COMMENTARY The new Obama proving to be all too human By Victor Davis Hanson |
Many of the things that Barack Obama did to soar past Hillary Clinton during the primaries are now causing him problems as the general-election race tightens.
Obama once ran successfully as a novel outside critic of Washington. He posed as a politically correct critic of discrimination of all sorts. As an idealist tired of the old Washington doublespeak, Obama mesmerized thousands with sermons against incumbent dinosaurs.
Obama's own sense of sainthood was only strengthened when he wowed swarms in front of European monuments, and stepped out on a Democratic National Convention stage replete with Greek columns.
But the loftier the moral expectations Obama created, the more the disappointment grew when they couldn't possibly be met.
Take Obama's signature "hope and change" mantra. It was a natural rallying cry. Either a Bush or Clinton has been in the White House for the last 20 years. Voters were unhappy with the current president — and yet apparently didn't want another Clinton. Meanwhile, the economy has been rocky, and much of the American public has grown tired of our involvement in Afghanistan and Iraq.
Obama's change was aimed against long tenure in Washington — or so he hammered away at Hillary Clinton for nearly a year. But then suddenly he picked as his vice presidential candidate Sen.
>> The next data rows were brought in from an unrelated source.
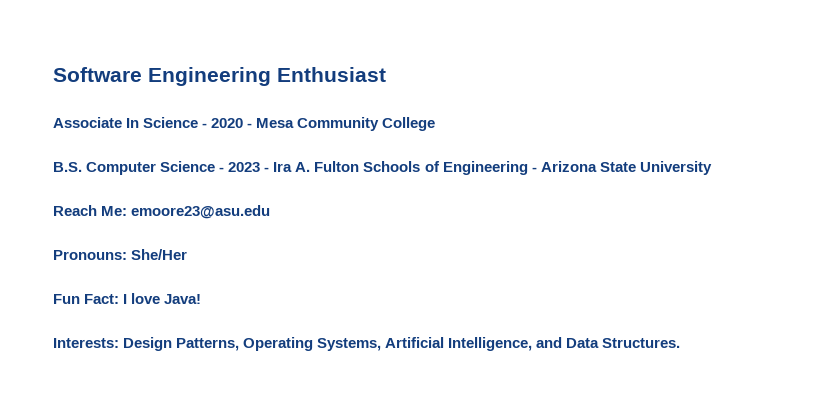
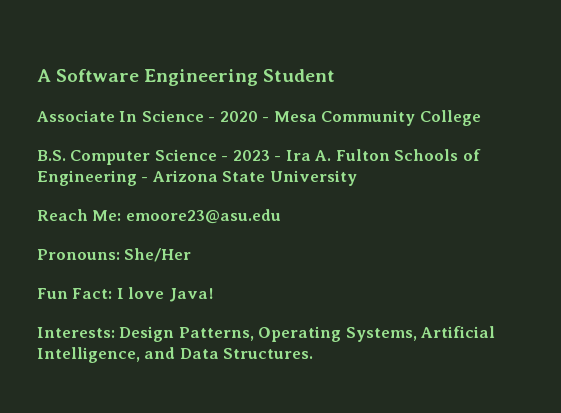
(53, 74) none -> [37,69,51,82] A
[277,67,386,82] Enthusiast -> [263,69,336,82] Student

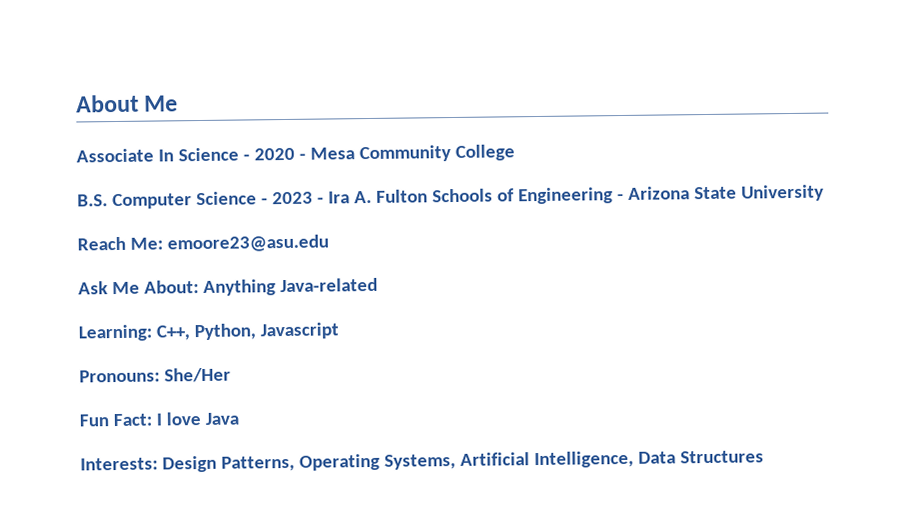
[37,69,336,86] A Software Engineering Student -> [76,94,179,113] About Me
(281, 216) none -> [78,277,378,296] [78,322,339,342] // Ask Me About: Anything Java-related // Learning: C++, Python, Javascript
[168,288,213,302] Java! -> [204,412,239,425] Java
[144,347,314,359] and Data Structures. -> [637,450,764,464] Data Structures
Joe Biden, the consummate Washington insider. That attempt at balance was understandable, but it only seemed to legitimize opposition charges that Obama himself valued long D.C. experience — and was no less calculating than any other politician.
Next Obama attacked outsider Republican vice presidential nominee Sarah Palin for her own unfamiliarity with national government. Fair enough. But again, that tactic still bothered voters: Wasn't the Alaskan governor a fresh — and welcome — face just like first-term Sen. Obama? And wasn't Biden a stale old-timer in Washington — and if so, as suspect as veteran John McCain? And, come to think of it, wouldn't it have been better to have the experienced candidate at the top of the ticket, balanced by the outsider at the bottom, rather than vice versa?
Suddenly we are hearing constantly about sex and age in this campaign — and that also deflates St. Obama, who promised not just to be the better choice, but the better person. He once ran as a post-racial candidate, until Obama's past associates like the racist Rev. Jeremiah Wright cast doubt on that.
And why was Gov. Palin characterized by Obama as a mere small-town mayor — and by Biden as a "lieutenant governor," as well as "good looking" and, given her positions, "a step backward" for women?
The pro-Obama media don't help, sneering about what Palin wears, whether she spends enough time with her kids, and the minutiae of her husband's past conduct. The public certainly never hears about Biden's grooming, the amount of time he spent with his children when they were young, or his spouse's private life.
Now a trailing Obama wants to get tougher and go more negative — in part by raising doubts about McCain's age. Obama's clumsy reference to putting "lipstick on a pig" raised, rightly or wrongly, charges of sexism, and in the same manner his reference to a stinky "old fish" was connected with John McCain — who, Obama earlier scoffed, was "losing his bearings."
Obama ran ads claiming — with careful wording — that McCain "lost track" and "couldn't remember" how many houses he has and that he's out of touch because he has never learned to use e-mail and the Internet (forget that injuries as a prisoner of war make keyboard use difficult for him).
Like it or not, the perception is growing that Team Obama is focusing on Palin as a clueless hockey mom from way up north and on McCain as an old fogy. But that emphasis on sex and age doesn't become a moralist, especially given Obama's own siren warnings that his opponents might resort to racial attacks against him.
Then there were Obama's once-lofty progressive principles. Yet no Northern Democratic liberal like Obama has won the presidency in a half-century. So everyone knew that Obama sooner or later had to move to the center in the general election to win over independents.
For the hope-and-change candidate, those natural readjustments now appear insincere and opportunistic — especially given that he had to move so far from the left to get to the middle. On campaign-finance reform, FISA, NAFTA, abortion, capital punishment, guns, Iran, Iraq, the surge and drilling offshore, Obama has fudged on his earlier positions in the normal way of savvy pragmatists — but not in a manner befitting angelic idealists.
The new Obama probably will recover his temporary setback in the polls. But right now his problem is that disappointed independent voters are catching on that this saintly savior is all too human.